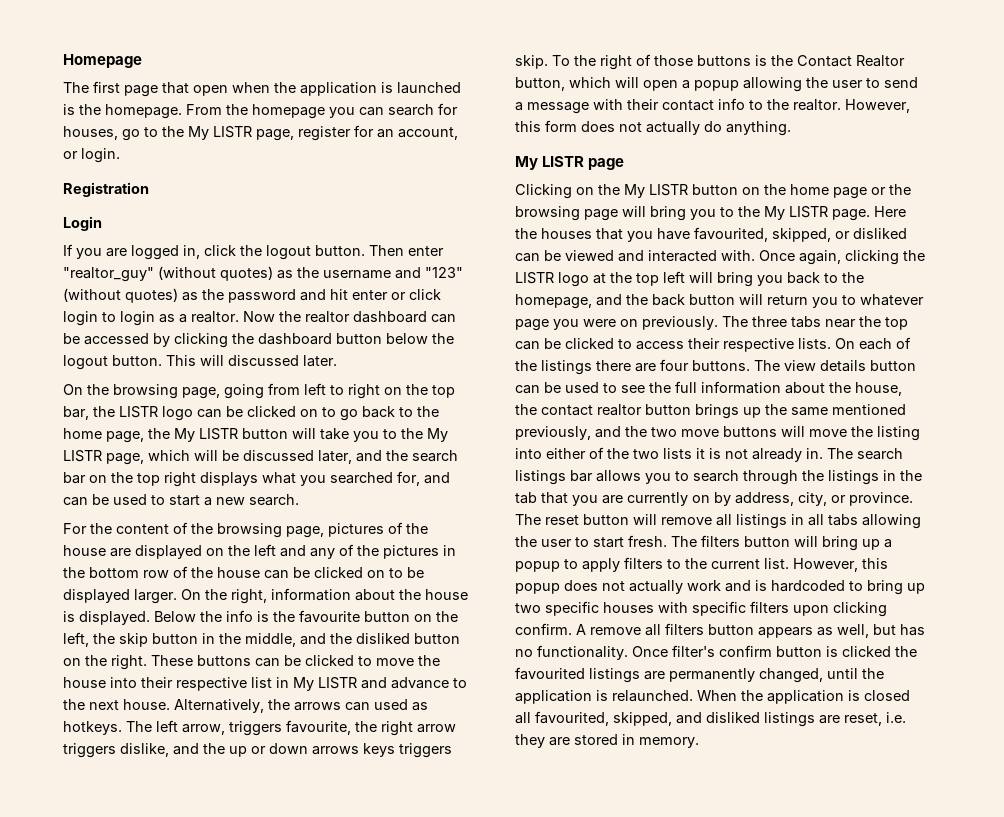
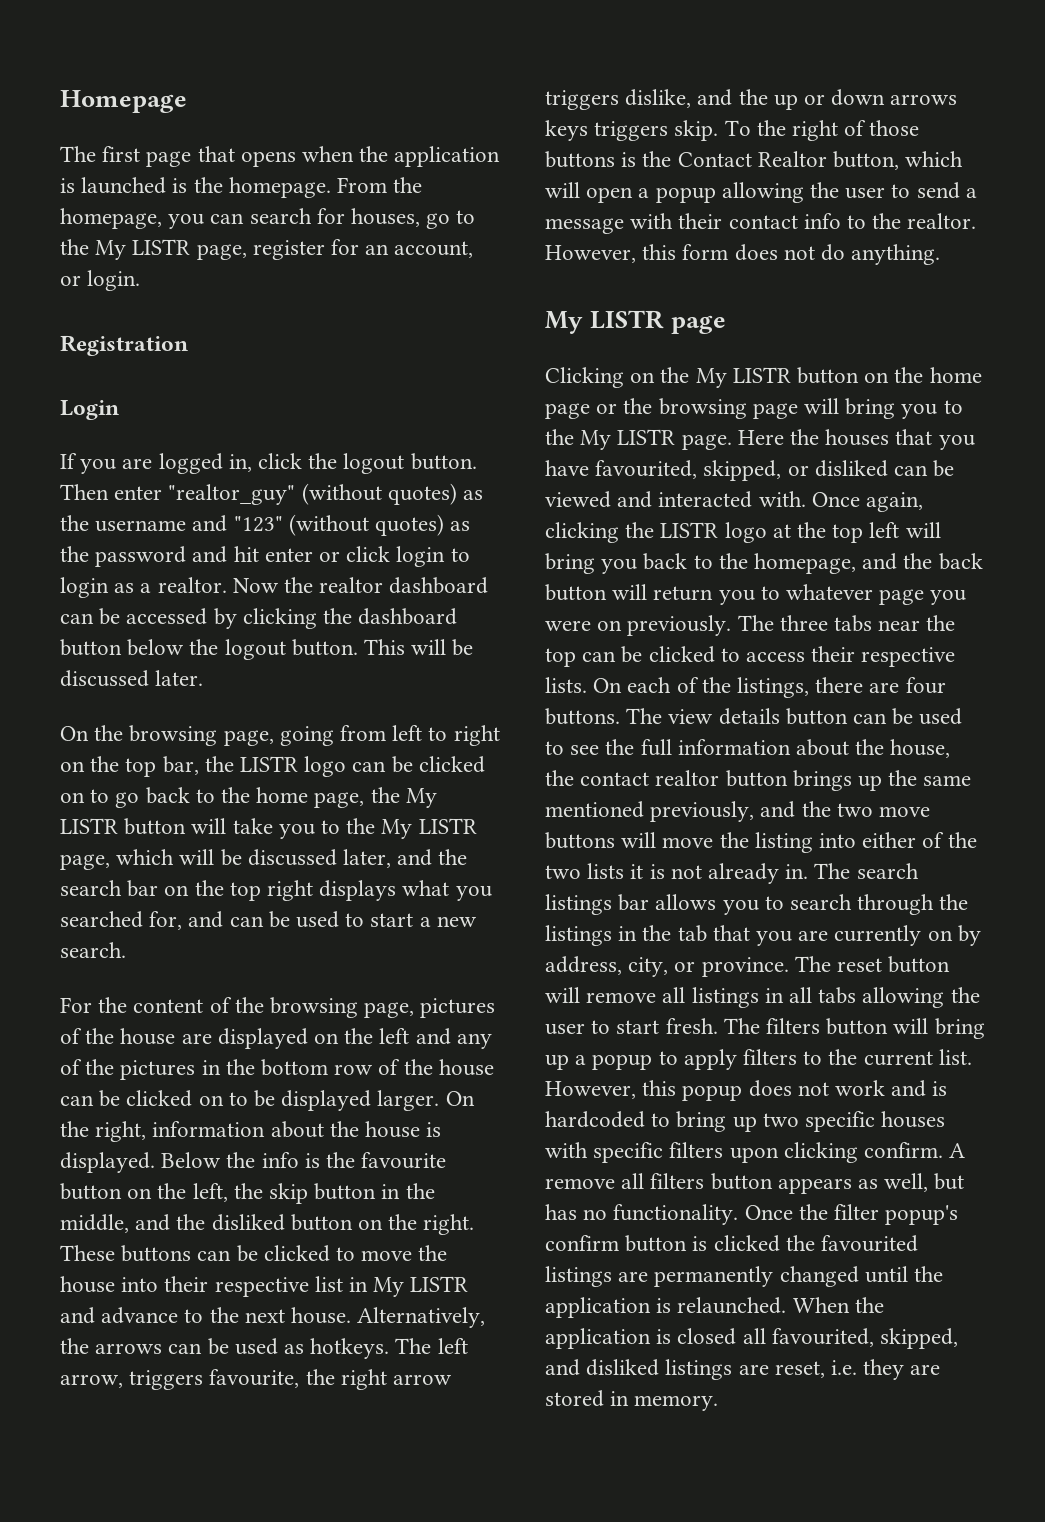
[193,85,228,96] open -> [240,151,296,167] opens
[252,104,325,119] homepage -> [60,208,162,229] homepage,
(224, 360) none -> [452,639,474,656] be
(370, 706) none -> [207,1338,229,1355] be
[646,121,700,135] actually -> (815, 253) none
[541,360,592,375] listings -> [737,677,810,698] listings,
[629,580,683,594] actually -> (829, 1089) none
[672,645,715,657] filter's -> [798,1204,959,1225] the filter popup's
[759,668,823,683] changed, -> [779,1266,859,1287] changed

◇ ◇ ◇

### How to complete this task
Print nothing but the lines from the one containing "[646,121,700,135] actually -> (815, 253) none" through the end of the listing above, exactly as written.

### Solution
[646,121,700,135] actually -> (815, 253) none
[541,360,592,375] listings -> [737,677,810,698] listings,
[629,580,683,594] actually -> (829, 1089) none
[672,645,715,657] filter's -> [798,1204,959,1225] the filter popup's
[759,668,823,683] changed, -> [779,1266,859,1287] changed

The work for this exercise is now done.